**WHAT THE TASK ASKS**
Track down every line below that holds "subtotal" and copy it.

**Dataset excerpts**
▼▼▼
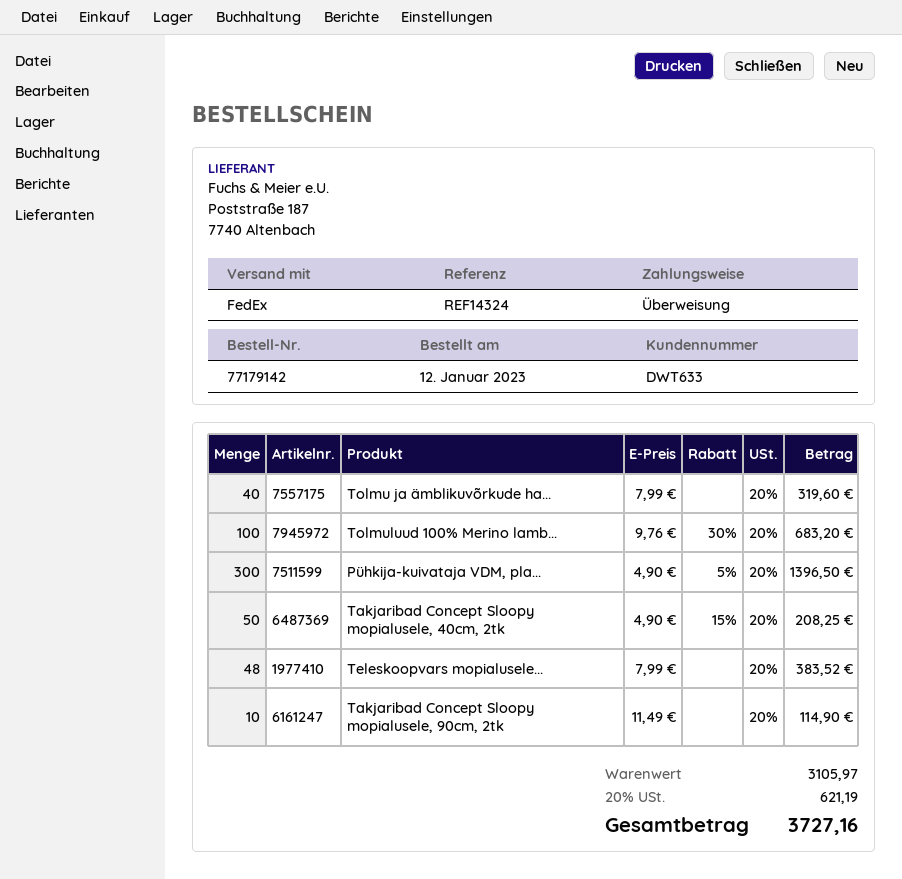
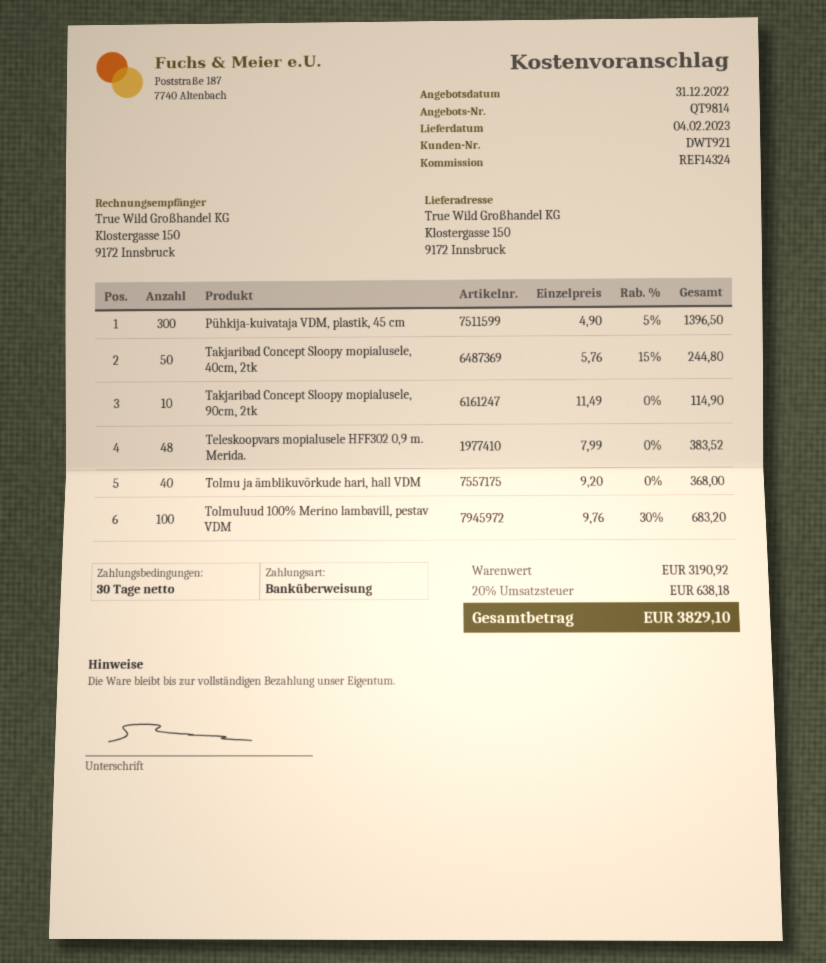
customer number: DWT633 -> DWT921
Tolmu ja ämblikuvõrkude ha...: 40 x 7.99 = 319.60 -> 40 x 9.20 = 368.00
Takjaribad Concept Sloopy mopialusele, 40cm, 2tk: 50 x 4.90 - 15% = 208.25 -> 50 x 5.76 - 15% = 244.80
subtotal: 3105.97 -> 3190.92
tax: 20% = 621.19 -> 20% = 638.18
total: 3727.16 -> 3829.10

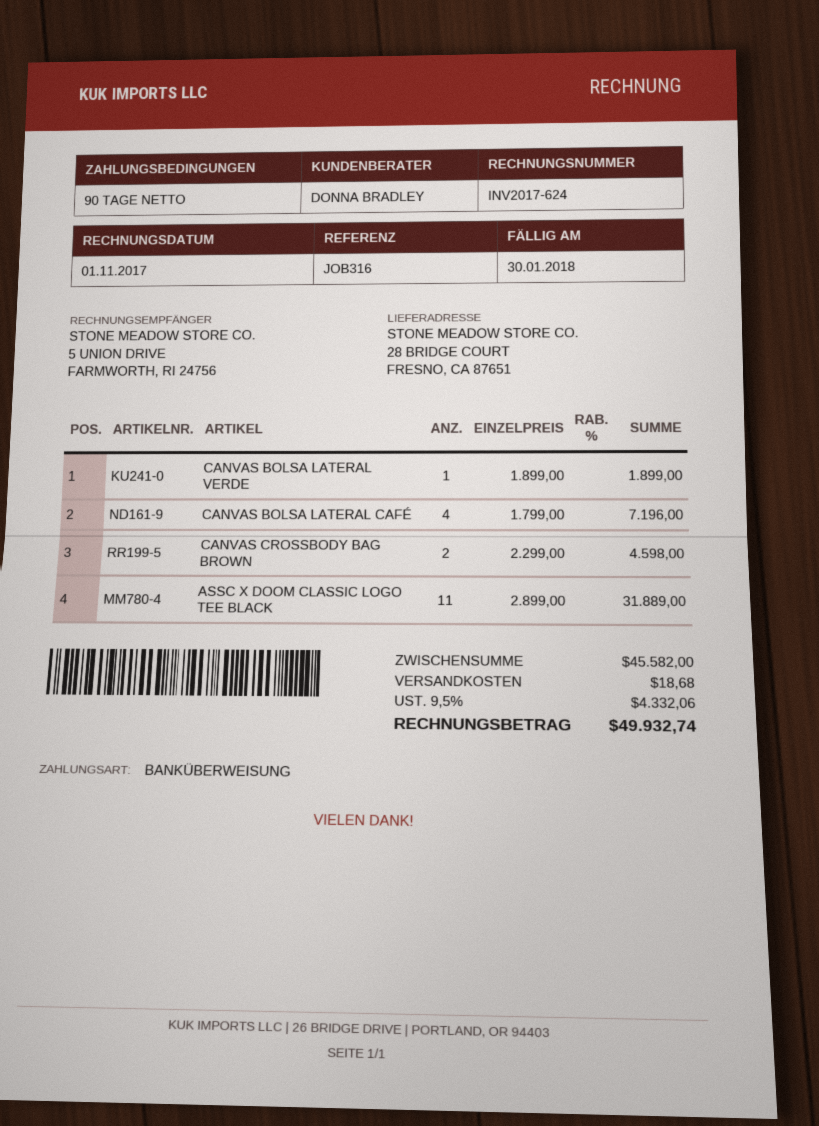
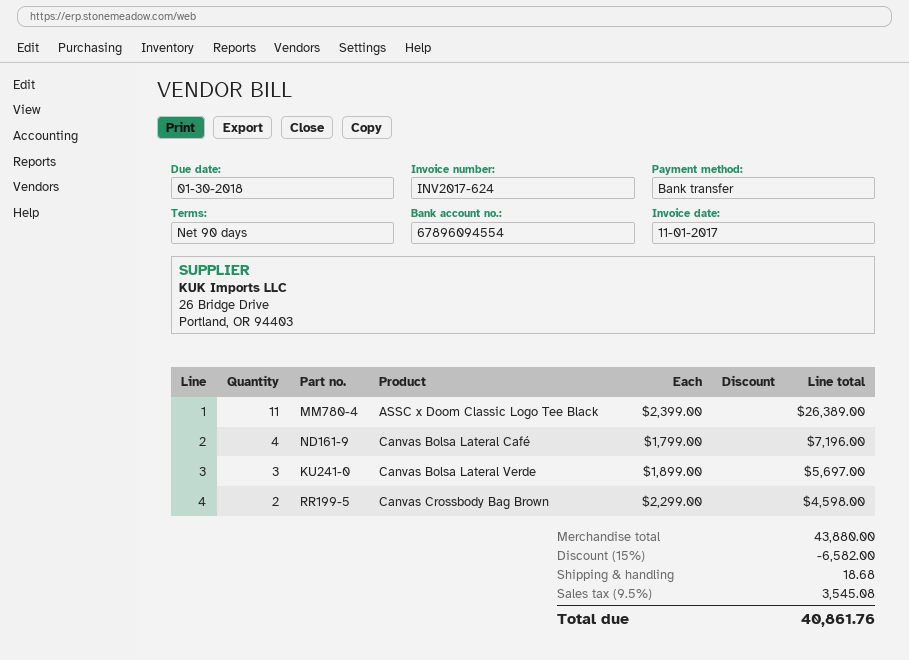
CANVAS BOLSA LATERAL VERDE: 1 x 1899.00 = 1899.00 -> 3 x 1899.00 = 5697.00
ASSC X DOOM CLASSIC LOGO TEE BLACK: 11 x 2899.00 = 31889.00 -> 11 x 2399.00 = 26389.00
subtotal: 45582.00 -> 43880.00
discount: none -> 15% = 6582.00
tax: 9.5% = 4332.06 -> 9.5% = 3545.08
total: 49932.74 -> 40861.76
▲▲▲
**RESPONSE**
subtotal: 3105.97 -> 3190.92
subtotal: 45582.00 -> 43880.00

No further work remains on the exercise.